De leur côté, les biologistes conservateurs fustigent ces parallèles et ces condamnations. Par ailleurs, ils dénoncent les accusations idéologiques de leurs détracteurs, qui, eux aussi, dressent un parallèle entre la science de la nature et la société et sont nécessairement prisonniers d’une subjectivité qu’ils voient partout à l’œuvre. Selon Russell JC, « le désaccord sur les impacts des EEE peut découler à la fois de l’interprétation des preuves et de valeurs motivantes sous-jacentes ». Parmi ces valeurs motivantes, certaines pourraient être d’ordre idéologique : l’auteur avance en effet qu’il existerait un lien fort entre anti-nativistes et libre-échangistes au plan économique, favorables au « laissez-faire ». Tandis que l’urgence consisterait à réguler l’entrée d’espèces potentiellement dangereuses sur de nouveaux territoires, les pro-espèces invasives, « par principe », laisseraient le processus se dérouler normalement, au nom de la relativité de la notion d’ « espèces originelles » : le cycle de la vie ne serait, selon eux, qu’un éternel remplacement, qu’un éternel renouvellement. Pour autant, comme on le voit, ces auteurs quittent eux aussi le terrain scientifique pour dénoncer les aprioris idéologiques de leurs adversaires.

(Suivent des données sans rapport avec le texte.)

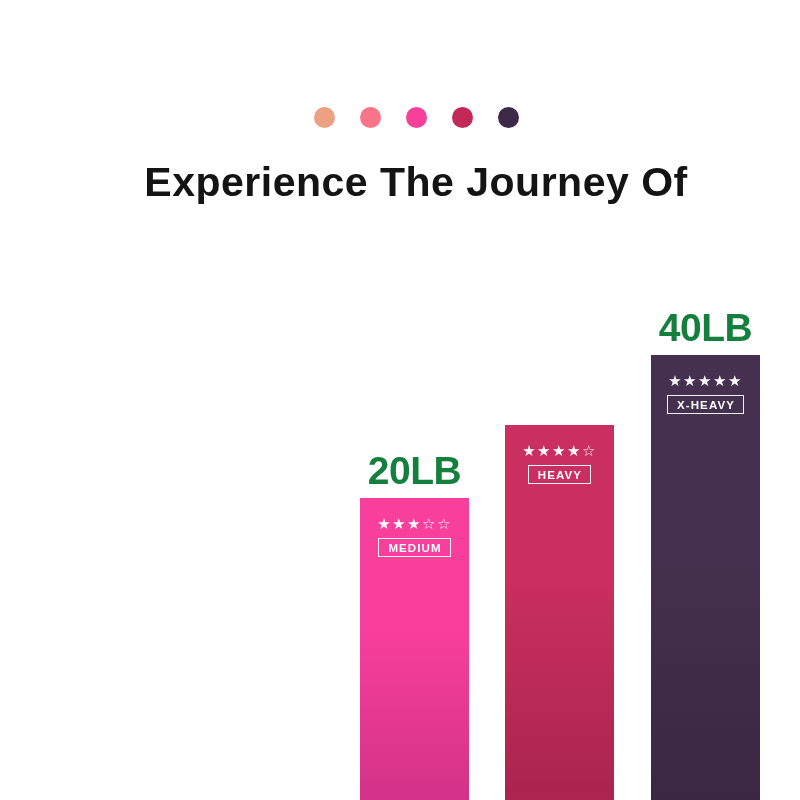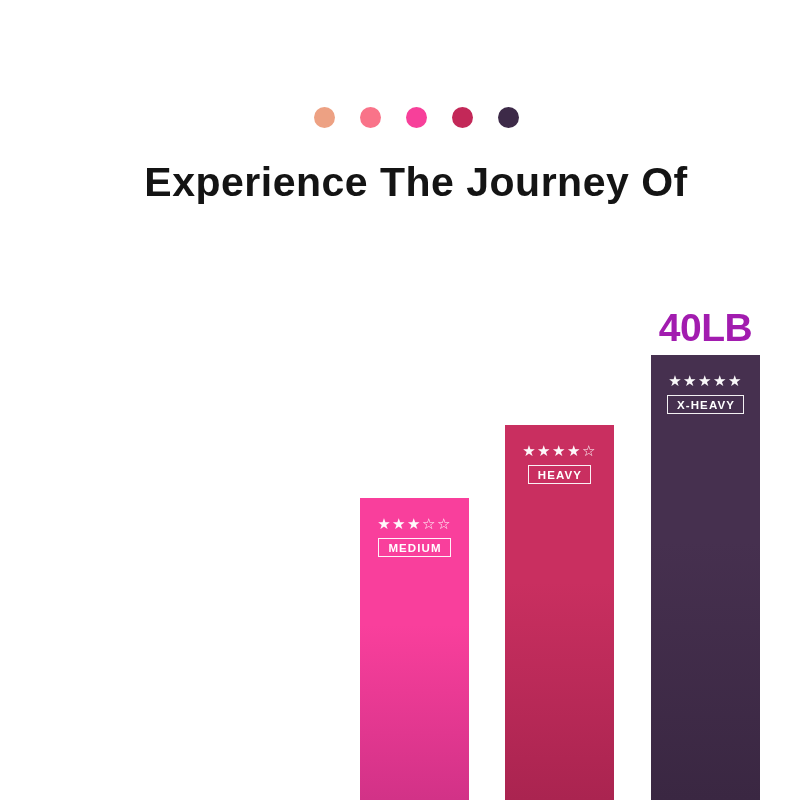--- a/index.html
+++ b/index.html
@@ -80,7 +80,7 @@
     margin-bottom: 5px;
     font-size: 39px;
     font-weight: bold;
-    color: #a21caf;
+    color: #15803d;
     letter-spacing: -0.5px;
     white-space: nowrap;
   }

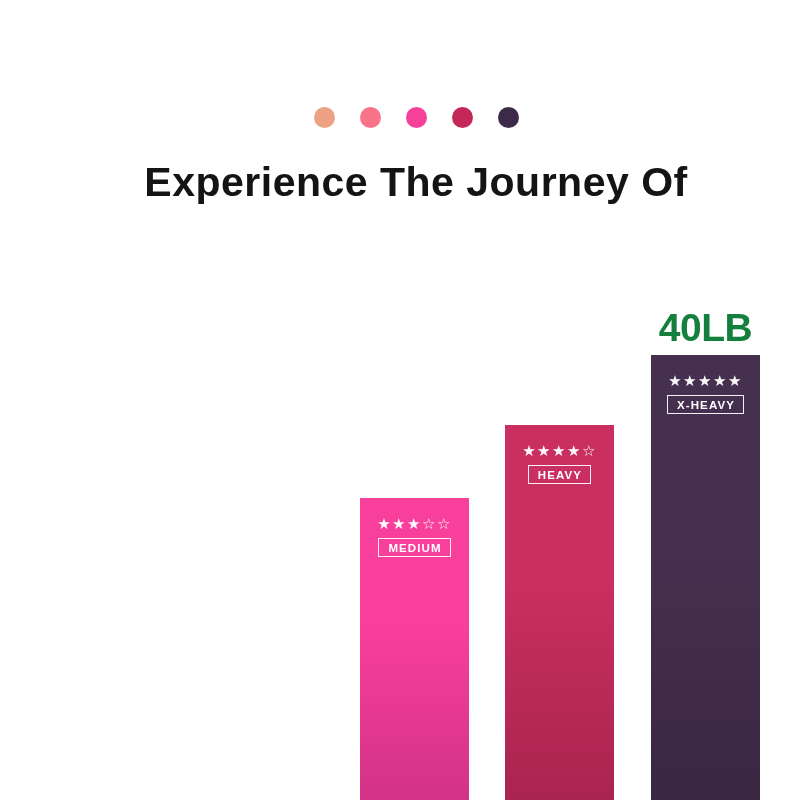--- a/index.html
+++ b/index.html
@@ -138,6 +138,7 @@
 
   <div id="chart">
       <div class="bar-group" style="left: 344px; width: 109px; height: 302px;">
+        <div class="bar-value">20LB</div>
         <div class="bar-col" style="background: linear-gradient(rgb(249, 63, 156) 0%, rgb(249, 63, 156) 42%, rgb(210, 50, 135) 100%);">
           <div class="bar-badge">
             <div class="stars">★★★☆☆</div>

La question de l’ « origine des espèces » continue d’alimenter les débats passionnés, même s’ils ne portent plus sur les mêmes sujets qu’à l’époque de la publication des travaux de Darwin, la théorie de l’évolution n’étant plus guère contestée. Plutôt que de se consacrer exclusivement à l’étude des faits scientifiques, les différents acteurs ne peuvent s’empêcher de comparer l’introduction d’espèces invasives à des thématiques sociétales qui nécessitent pourtant des outils de réflexion et de régulation bien différents. Les sciences naturelles se veulent les plus objectives et rigoureuses possibles ; il n’en reste pas moins que les scientifiques demeurent des citoyens influencés par l’état actuel de leur société et que leurs travaux peuvent avoir des effets idéologiques, comme à l’époque de Darwin, quand se réclamaient de lui aussi bien Marx, rapprochant espèces et classes sociales, que des défenseurs d’un marché sans entrave conduisant à la sélection des meilleurs et l’élimination des plus faibles.